WHAT YOU ARE ASKED TO DO: Word for word, repeat the entries, minus the pictures.

DATA:
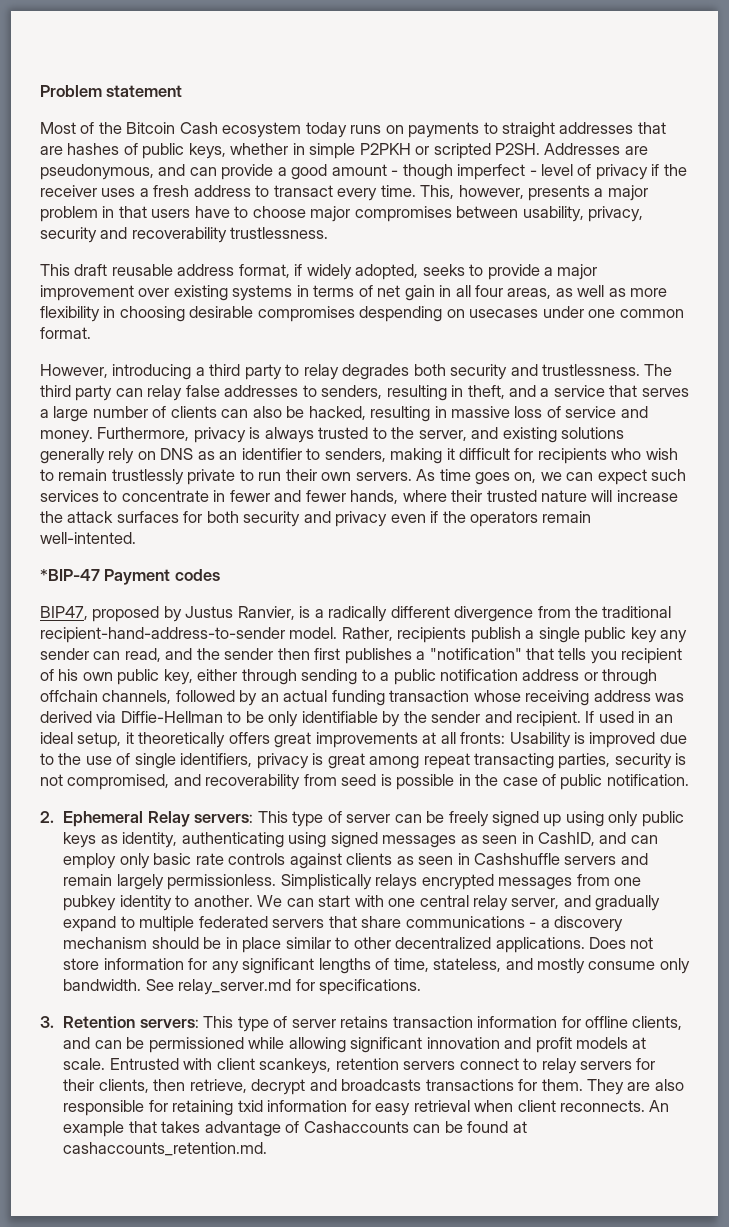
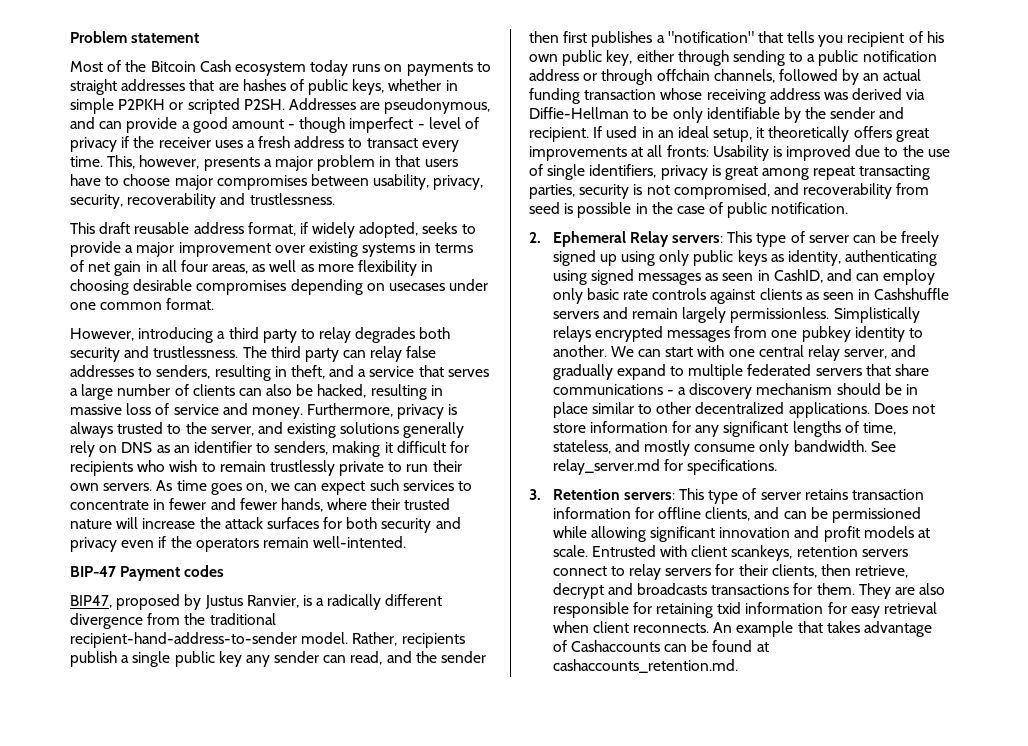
- This, however, presents a major problem in that users have to choose major compromises between usability, privacy, security and recoverability trustlessness.
+ This, however, presents a major problem in that users have to choose major compromises between usability, privacy, security, recoverability and trustlessness.
- This draft reusable address format, if widely adopted, seeks to provide a major improvement over existing systems in terms of net gain in all four areas, as well as more flexibility in choosing desirable compromises despending on usecases under one common format.
+ This draft reusable address format, if widely adopted, seeks to provide a major improvement over existing systems in terms of net gain in all four areas, as well as more flexibility in choosing desirable compromises depending on usecases under one common format.
- *BIP-47 Payment codes
+ BIP-47 Payment codes

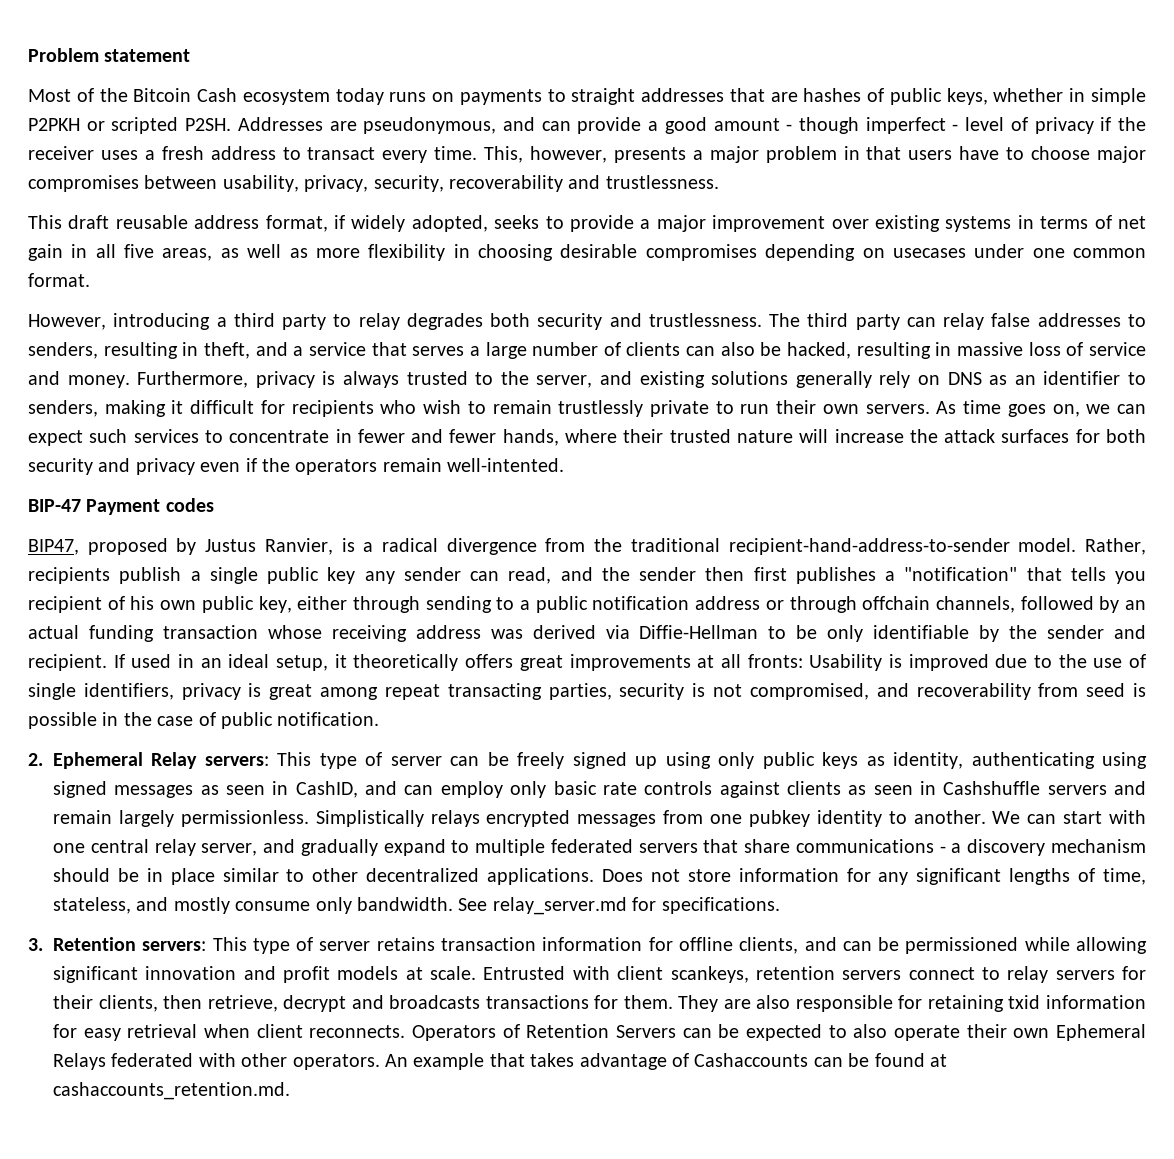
- This draft reusable address format, if widely adopted, seeks to provide a major improvement over existing systems in terms of net gain in all four areas, as well as more flexibility in choosing desirable compromises depending on usecases under one common format.
+ This draft reusable address format, if widely adopted, seeks to provide a major improvement over existing systems in terms of net gain in all five areas, as well as more flexibility in choosing desirable compromises depending on usecases under one common format.
- BIP47, proposed by Justus Ranvier, is a radically different divergence from the traditional recipient-hand-address-to-sender model.
+ BIP47, proposed by Justus Ranvier, is a radical divergence from the traditional recipient-hand-address-to-sender model.
+ Operators of Retention Servers can be expected to also operate their own Ephemeral Relays federated with other operators.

SOLUTION TO THE EXERCISE:
- This, however, presents a major problem in that users have to choose major compromises between usability, privacy, security and recoverability trustlessness.
+ This, however, presents a major problem in that users have to choose major compromises between usability, privacy, security, recoverability and trustlessness.
- This draft reusable address format, if widely adopted, seeks to provide a major improvement over existing systems in terms of net gain in all four areas, as well as more flexibility in choosing desirable compromises despending on usecases under one common format.
+ This draft reusable address format, if widely adopted, seeks to provide a major improvement over existing systems in terms of net gain in all four areas, as well as more flexibility in choosing desirable compromises depending on usecases under one common format.
- *BIP-47 Payment codes
+ BIP-47 Payment codes

- This draft reusable address format, if widely adopted, seeks to provide a major improvement over existing systems in terms of net gain in all four areas, as well as more flexibility in choosing desirable compromises depending on usecases under one common format.
+ This draft reusable address format, if widely adopted, seeks to provide a major improvement over existing systems in terms of net gain in all five areas, as well as more flexibility in choosing desirable compromises depending on usecases under one common format.
- BIP47, proposed by Justus Ranvier, is a radically different divergence from the traditional recipient-hand-address-to-sender model.
+ BIP47, proposed by Justus Ranvier, is a radical divergence from the traditional recipient-hand-address-to-sender model.
+ Operators of Retention Servers can be expected to also operate their own Ephemeral Relays federated with other operators.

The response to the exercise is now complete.